El resultado nuevamente como sabemos es vergonzoso. Solo 175 ciudadanos acudieron al consulado a votar, ¿lo llamaremos un milagro? Digno de ser analizado uno a uno es cómo lo lograron y quiénes son. O sea, el voto en Venezuela lo ejerció el uno por mil; nos preguntamos entonces si ésta es la garantía y transparencia del voto de los ciudadanos españoles en el exterior que nos ofrecían nuestros principales partidos políticos, el PP y PSOE, cuando llevaron a cabo esta reforma inconsulta con la emigración de la Ley Orgánica del Régimen Electoral General (Loreg).
Es vergonzoso y ofensivo ver cómo nos tratan los gobiernos de España, cuando los emigrantes españoles han sido el pozo que ha tenido España para recurrir en todas sus emergencias.

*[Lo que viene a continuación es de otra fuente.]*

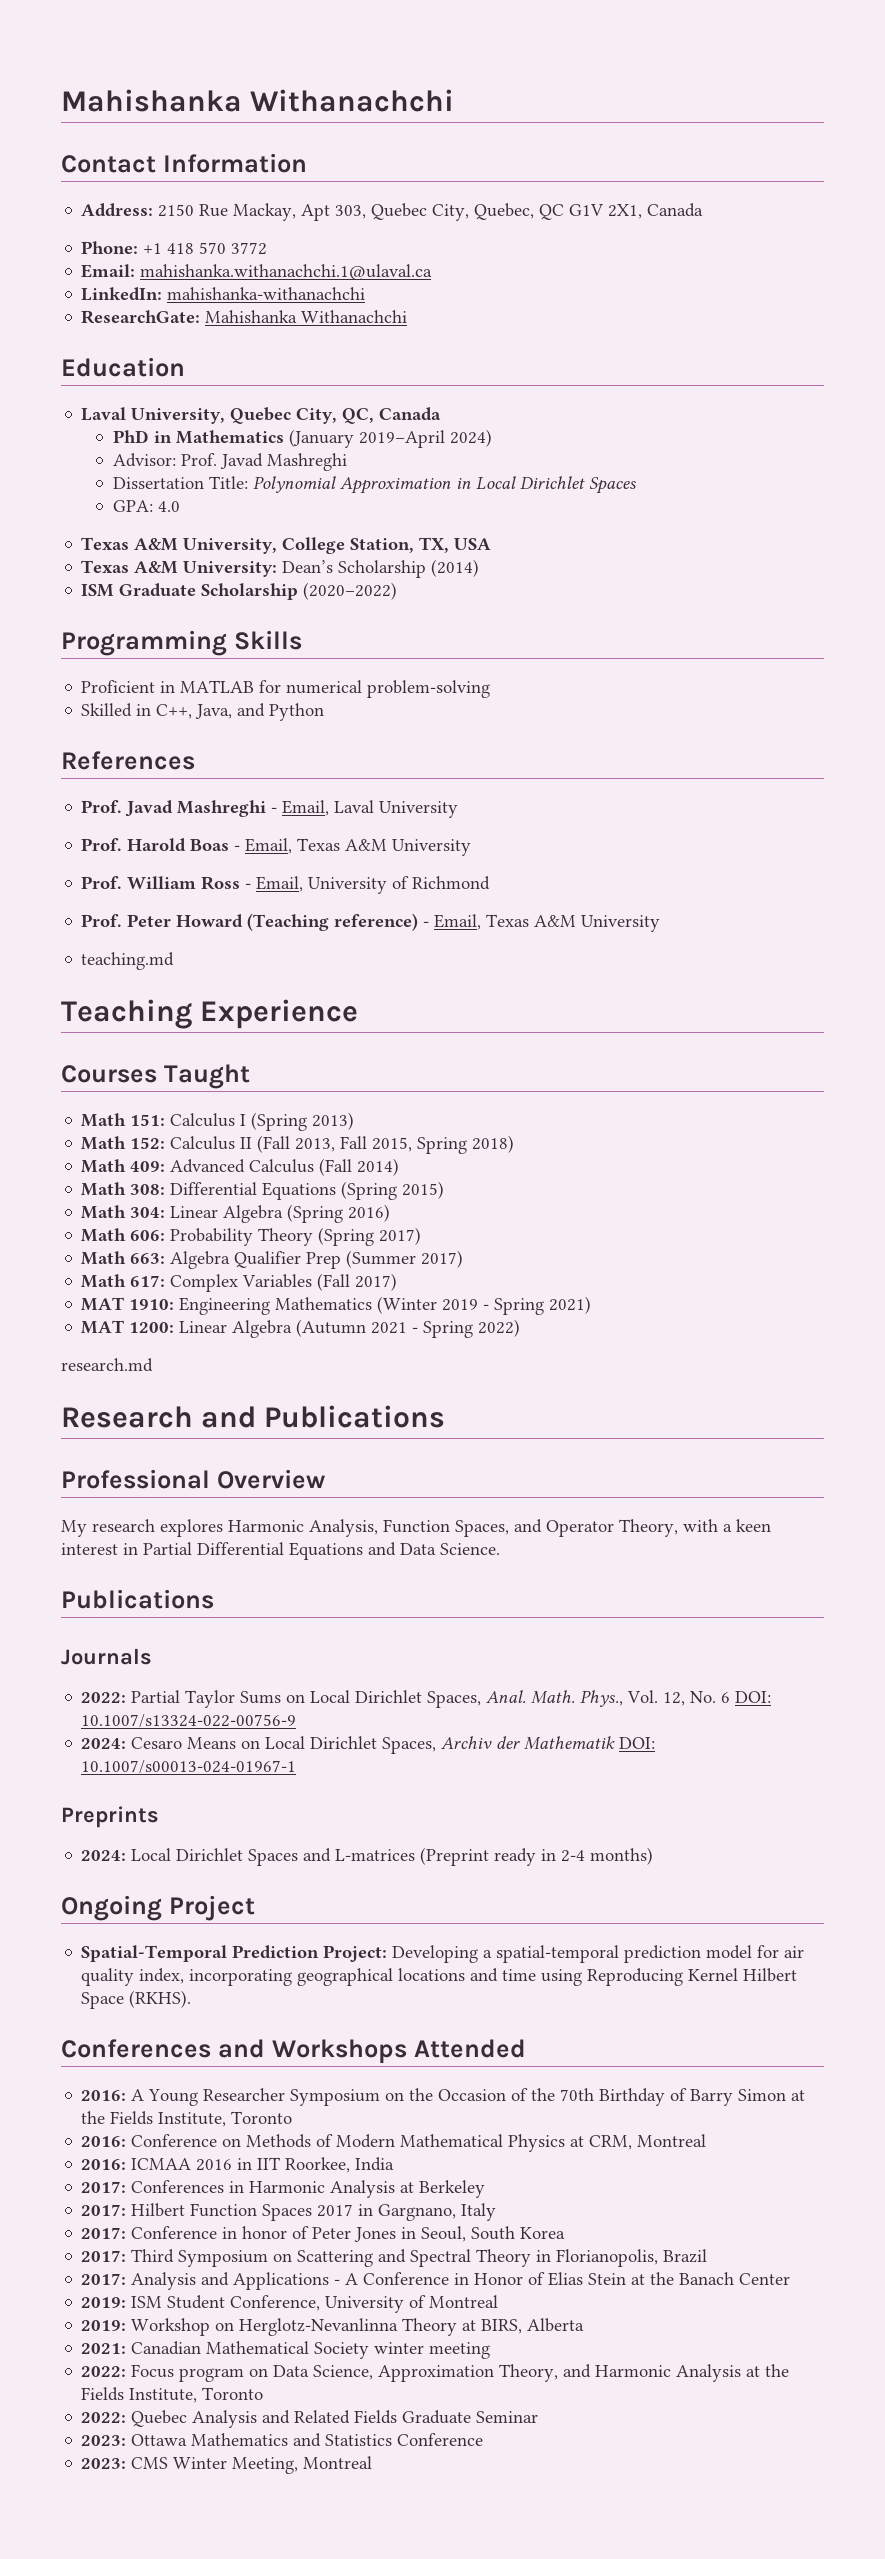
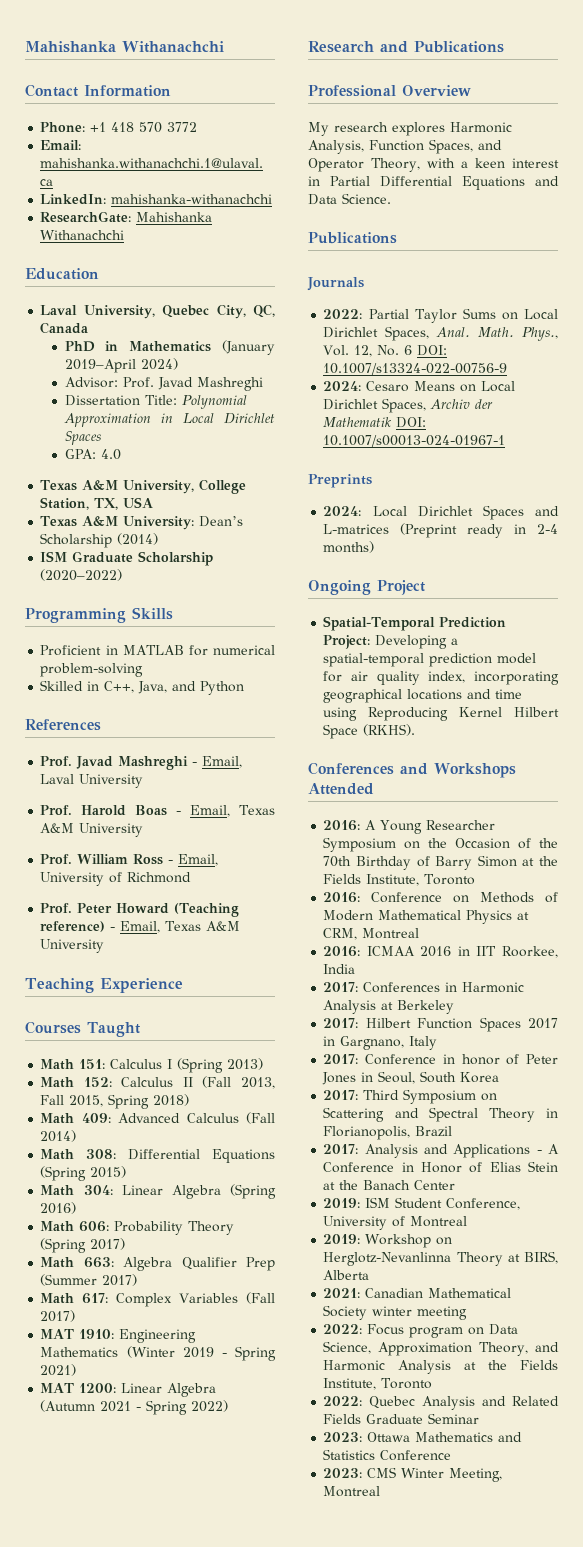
- Address: 2150 Rue Mackay, Apt 303, Quebec City, Quebec, QC G1V 2X1, Canada
- teaching.md
- research.md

Aún así, el día 20 observé por TVE cómo los ciudadanos en España ejercían su derecho al voto y debo manifestar mi sorpresa ante cómo los extranjeros con una extraordinaria complacencia ejercían este derecho y me pregunté qué pasa que a nosotros los ciudadanos españoles en el exterior ya nos impiden votar en nuestras localidades y nos han complicado la participación en los demás comicios rogando el voto, dejándonos fuera de la fiesta democrática. No nos quieren, decía para mis adentros, y habiendo tantos no defino el calificativo que refleje mi sentimiento y el de mis compatriotas.
No entendemos qué ha motivado que nuestros representantes de las principales fuerzas políticas hicieran lo imposible para restringir la participación de nuestro colectivo español en su derecho legítimo al sufragio como lo contempla la Constitución y el Estatuto de la Ciudadanía Española en el Exterior, fomentado aún más la discriminación. Nos preguntamos si tendrán la valentía y voluntad de corregir este entuerto.
Hoy más que nunca, pensamos dentro de la Feceve, se debe llevar a cabo una profunda reforma de la Loreg que facilite y agilice el voto de todos los ciudadanos españoles en el exterior en todos sus comicios, en igualdad de condiciones con los que residen en España y donde se contemple la participación y representación en el aparato democrático de la emigración como una circunscripción más.

Félix Alfonso Barbero Martín, presidente de la Federación de Centros Españoles de Venezuela (Feceve).